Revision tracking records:
========================
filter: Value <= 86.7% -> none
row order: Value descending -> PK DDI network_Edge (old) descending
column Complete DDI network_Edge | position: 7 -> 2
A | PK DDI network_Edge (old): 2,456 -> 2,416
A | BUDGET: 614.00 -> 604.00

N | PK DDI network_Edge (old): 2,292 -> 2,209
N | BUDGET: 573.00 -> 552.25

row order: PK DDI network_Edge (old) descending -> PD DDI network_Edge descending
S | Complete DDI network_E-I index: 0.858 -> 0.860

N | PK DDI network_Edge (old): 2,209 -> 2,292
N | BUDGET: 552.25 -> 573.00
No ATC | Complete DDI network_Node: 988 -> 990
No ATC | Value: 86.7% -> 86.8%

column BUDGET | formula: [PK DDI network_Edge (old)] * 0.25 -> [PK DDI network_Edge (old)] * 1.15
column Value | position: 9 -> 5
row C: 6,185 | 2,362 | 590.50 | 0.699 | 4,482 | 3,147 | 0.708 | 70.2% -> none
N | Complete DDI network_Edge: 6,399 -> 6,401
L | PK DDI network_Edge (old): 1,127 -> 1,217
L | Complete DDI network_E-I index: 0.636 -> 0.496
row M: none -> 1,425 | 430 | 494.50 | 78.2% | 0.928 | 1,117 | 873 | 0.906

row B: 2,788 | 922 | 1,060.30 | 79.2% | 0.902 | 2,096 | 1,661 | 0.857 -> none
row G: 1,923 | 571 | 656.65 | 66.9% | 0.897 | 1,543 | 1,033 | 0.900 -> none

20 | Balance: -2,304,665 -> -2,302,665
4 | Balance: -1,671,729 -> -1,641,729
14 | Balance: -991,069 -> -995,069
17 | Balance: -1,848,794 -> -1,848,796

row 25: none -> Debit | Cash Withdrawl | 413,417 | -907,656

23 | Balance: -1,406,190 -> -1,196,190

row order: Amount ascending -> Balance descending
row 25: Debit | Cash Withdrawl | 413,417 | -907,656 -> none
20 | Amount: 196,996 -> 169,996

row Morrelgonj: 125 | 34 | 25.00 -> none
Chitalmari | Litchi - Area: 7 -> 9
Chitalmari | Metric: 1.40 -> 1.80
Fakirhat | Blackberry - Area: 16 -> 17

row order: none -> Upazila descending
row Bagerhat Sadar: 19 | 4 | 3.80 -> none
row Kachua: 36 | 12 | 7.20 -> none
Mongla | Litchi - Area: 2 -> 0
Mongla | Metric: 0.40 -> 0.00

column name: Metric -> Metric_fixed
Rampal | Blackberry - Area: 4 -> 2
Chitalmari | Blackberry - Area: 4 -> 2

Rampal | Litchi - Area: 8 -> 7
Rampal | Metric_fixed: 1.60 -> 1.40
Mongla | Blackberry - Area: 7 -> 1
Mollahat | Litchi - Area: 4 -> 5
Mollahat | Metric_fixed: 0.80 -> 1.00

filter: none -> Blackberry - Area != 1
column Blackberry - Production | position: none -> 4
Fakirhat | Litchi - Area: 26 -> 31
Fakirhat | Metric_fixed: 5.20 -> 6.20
========================
*Exercise*.
An exact restatement of the data above is required.

*Your response*.
filter: Value <= 86.7% -> none
row order: Value descending -> PK DDI network_Edge (old) descending
column Complete DDI network_Edge | position: 7 -> 2
A | PK DDI network_Edge (old): 2,456 -> 2,416
A | BUDGET: 614.00 -> 604.00

N | PK DDI network_Edge (old): 2,292 -> 2,209
N | BUDGET: 573.00 -> 552.25

row order: PK DDI network_Edge (old) descending -> PD DDI network_Edge descending
S | Complete DDI network_E-I index: 0.858 -> 0.860

N | PK DDI network_Edge (old): 2,209 -> 2,292
N | BUDGET: 552.25 -> 573.00
No ATC | Complete DDI network_Node: 988 -> 990
No ATC | Value: 86.7% -> 86.8%

column BUDGET | formula: [PK DDI network_Edge (old)] * 0.25 -> [PK DDI network_Edge (old)] * 1.15
column Value | position: 9 -> 5
row C: 6,185 | 2,362 | 590.50 | 0.699 | 4,482 | 3,147 | 0.708 | 70.2% -> none
N | Complete DDI network_Edge: 6,399 -> 6,401
L | PK DDI network_Edge (old): 1,127 -> 1,217
L | Complete DDI network_E-I index: 0.636 -> 0.496
row M: none -> 1,425 | 430 | 494.50 | 78.2% | 0.928 | 1,117 | 873 | 0.906

row B: 2,788 | 922 | 1,060.30 | 79.2% | 0.902 | 2,096 | 1,661 | 0.857 -> none
row G: 1,923 | 571 | 656.65 | 66.9% | 0.897 | 1,543 | 1,033 | 0.900 -> none

20 | Balance: -2,304,665 -> -2,302,665
4 | Balance: -1,671,729 -> -1,641,729
14 | Balance: -991,069 -> -995,069
17 | Balance: -1,848,794 -> -1,848,796

row 25: none -> Debit | Cash Withdrawl | 413,417 | -907,656

23 | Balance: -1,406,190 -> -1,196,190

row order: Amount ascending -> Balance descending
row 25: Debit | Cash Withdrawl | 413,417 | -907,656 -> none
20 | Amount: 196,996 -> 169,996

row Morrelgonj: 125 | 34 | 25.00 -> none
Chitalmari | Litchi - Area: 7 -> 9
Chitalmari | Metric: 1.40 -> 1.80
Fakirhat | Blackberry - Area: 16 -> 17

row order: none -> Upazila descending
row Bagerhat Sadar: 19 | 4 | 3.80 -> none
row Kachua: 36 | 12 | 7.20 -> none
Mongla | Litchi - Area: 2 -> 0
Mongla | Metric: 0.40 -> 0.00

column name: Metric -> Metric_fixed
Rampal | Blackberry - Area: 4 -> 2
Chitalmari | Blackberry - Area: 4 -> 2

Rampal | Litchi - Area: 8 -> 7
Rampal | Metric_fixed: 1.60 -> 1.40
Mongla | Blackberry - Area: 7 -> 1
Mollahat | Litchi - Area: 4 -> 5
Mollahat | Metric_fixed: 0.80 -> 1.00

filter: none -> Blackberry - Area != 1
column Blackberry - Production | position: none -> 4
Fakirhat | Litchi - Area: 26 -> 31
Fakirhat | Metric_fixed: 5.20 -> 6.20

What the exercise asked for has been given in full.